Superenalotto, nessuno si presenta a riscuotere la vincita da 209 milioni

Le titolari Marisa Caserini e Sara Poggi, madre e figlia, assicurano di non avere idea di chi possa essere il vincitore. L'uomo, chiunque sia, ha tempo fino al 14 novembre per reclamare e incassare il montepremi, che altrimenti andrebbe a finire nelle casse dell'Erario

Superenalotto, nessuno si presenta a riscuotere la vincita da 209 milioni
TiscaliNews

Prudente o sbadato? Ha preferito farsi suggerire da un notaio o ha perso la schedina vincente? Fatto sta che nessuno sa chi sia. Quasi un giallo. E’ il vincitore più fortunato della storia della lotteria in Italia, eppure non si sarebbe ancora presentato per ritirare il premio. Lo riporta il Giorno con un servizio da Lodi dove si trova la tabaccheria in cui è stato venduto il tagliando da 209 milioni.

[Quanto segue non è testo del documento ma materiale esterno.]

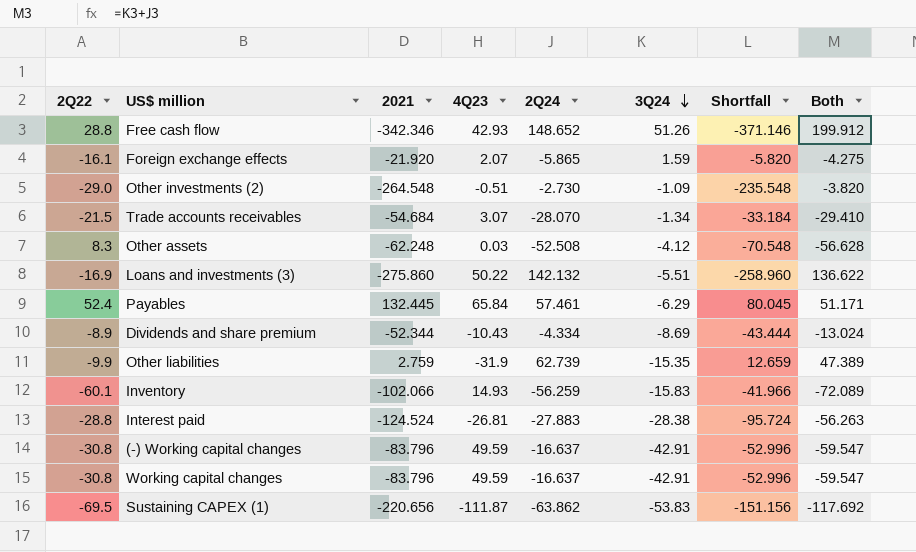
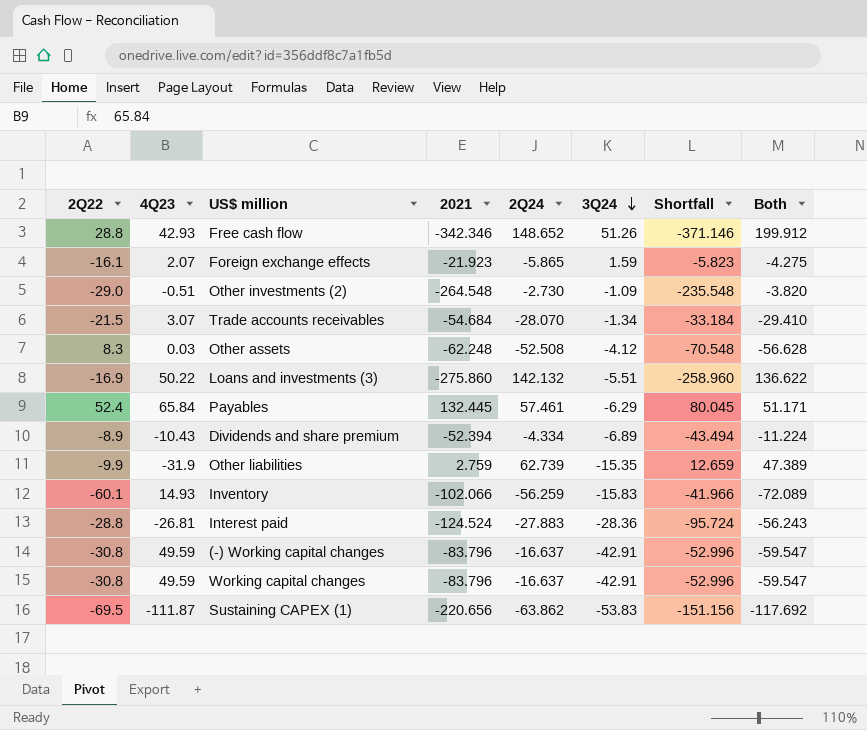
column 4Q23 | position: 4 -> 2
Foreign exchange effects | 2021: -21.920 -> -21.923
Foreign exchange effects | Shortfall: -5.820 -> -5.823
Dividends and share premium | 2021: -52.344 -> -52.394
Dividends and share premium | 3Q24: -8.69 -> -6.89
Dividends and share premium | Shortfall: -43.444 -> -43.494
Dividends and share premium | Both: -13.024 -> -11.224
Interest paid | 3Q24: -28.38 -> -28.36
Interest paid | Both: -56.263 -> -56.243

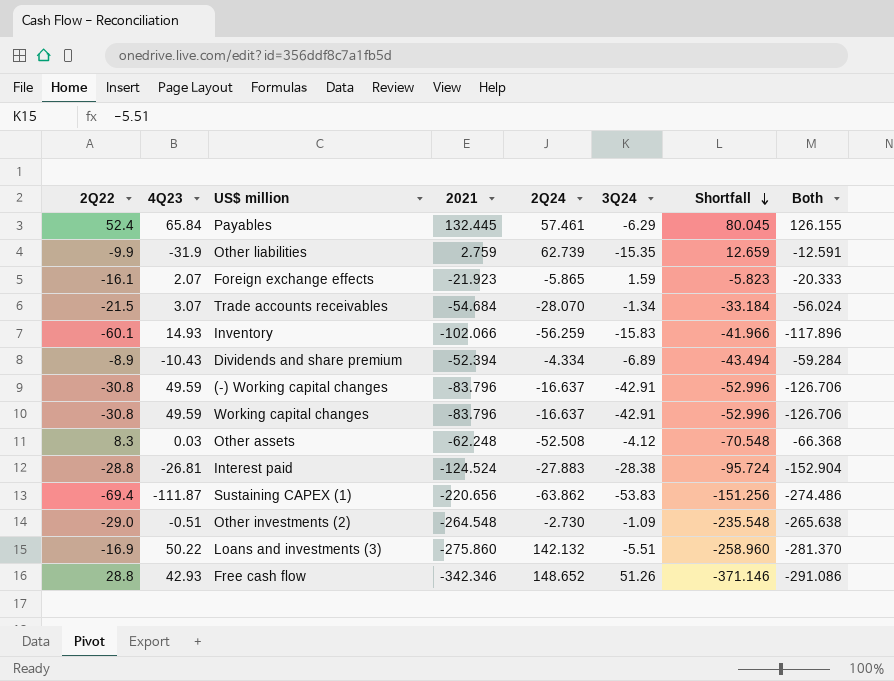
row order: 3Q24 descending -> Shortfall descending
column Both | formula: [2Q24] + [3Q24] -> [2021] + [3Q24]
Interest paid | 3Q24: -28.36 -> -28.38
Sustaining CAPEX (1) | 2Q22: -69.5 -> -69.4
Sustaining CAPEX (1) | Shortfall: -151.156 -> -151.256

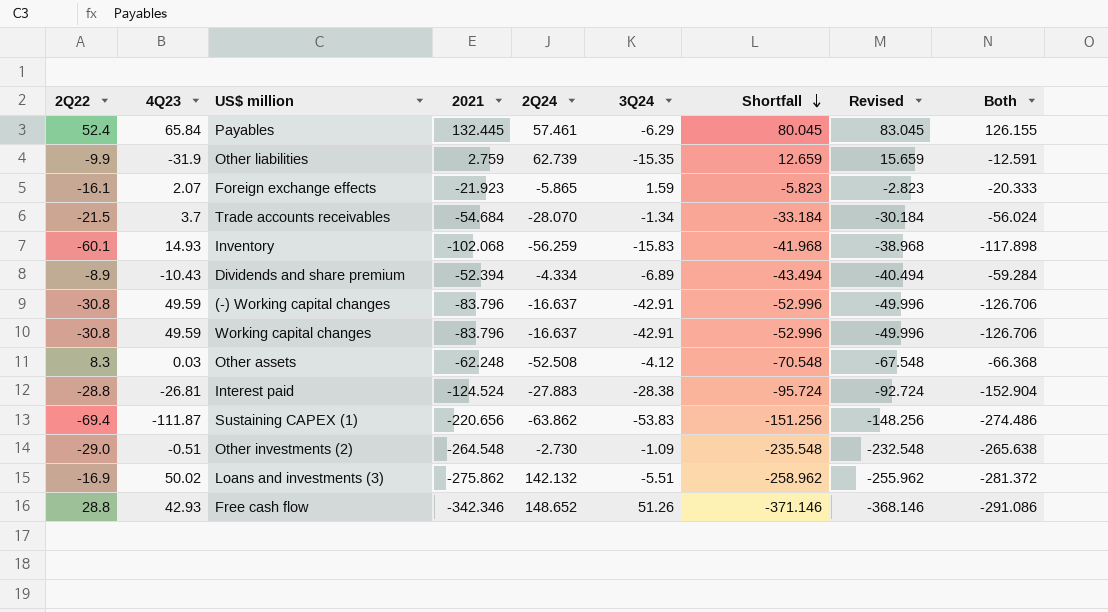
column Revised | formula: none -> [Shortfall] + 3
Trade accounts receivables | 4Q23: 3.07 -> 3.7
Inventory | 2021: -102.066 -> -102.068
Inventory | Shortfall: -41.966 -> -41.968
Inventory | Both: -117.896 -> -117.898
Loans and investments (3) | 4Q23: 50.22 -> 50.02
Loans and investments (3) | 2021: -275.860 -> -275.862
Loans and investments (3) | Shortfall: -258.960 -> -258.962
Loans and investments (3) | Both: -281.370 -> -281.372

Così la super vincita del mitico 'Sei' al bar tabacchi Marino, che dal 13 agosto sta facendo parlare, rischia di fare ancora notizia. Le titolari Marisa Caserini e Sara Poggi, madre e figlia, assicurano di non avere idea di chi possa essere il vincitore. L'uomo, chiunque sia, ha tempo fino al 14 novembre per reclamare e incassare il montepremi, che altrimenti andrebbe a finire nelle casse dell'Erario. Dal 2010 ad oggi, considerando solo Lotto e lotteria, non sono stati ritirati premi per oltre 350 milioni.

Il 6 dei record al Superenalotto era stato centrato dopo oltre un anno. Vinti 209.160.441 euro a Lodi, al bar Marino il cui ingresso è in via Volturno angolo via Cavour. Era stato realizzato tramite Quick Pick, il sistema che crea casualmente una schedina di gioco dal terminale senza che sia il giocatore a compilarla fisicamente. La sestina vincente è 7, 32, 41, 59, 75, 76. Numero jolly 21. Superstar 11. Il jackpot da 209 milioni è il più alto nella storia del Superenalotto e il più alto di tutte le lotterie mondiali. Il locale si trova a 50 metri dal Duomo ed è solitamente molto frequentato fra i locali del centro storico.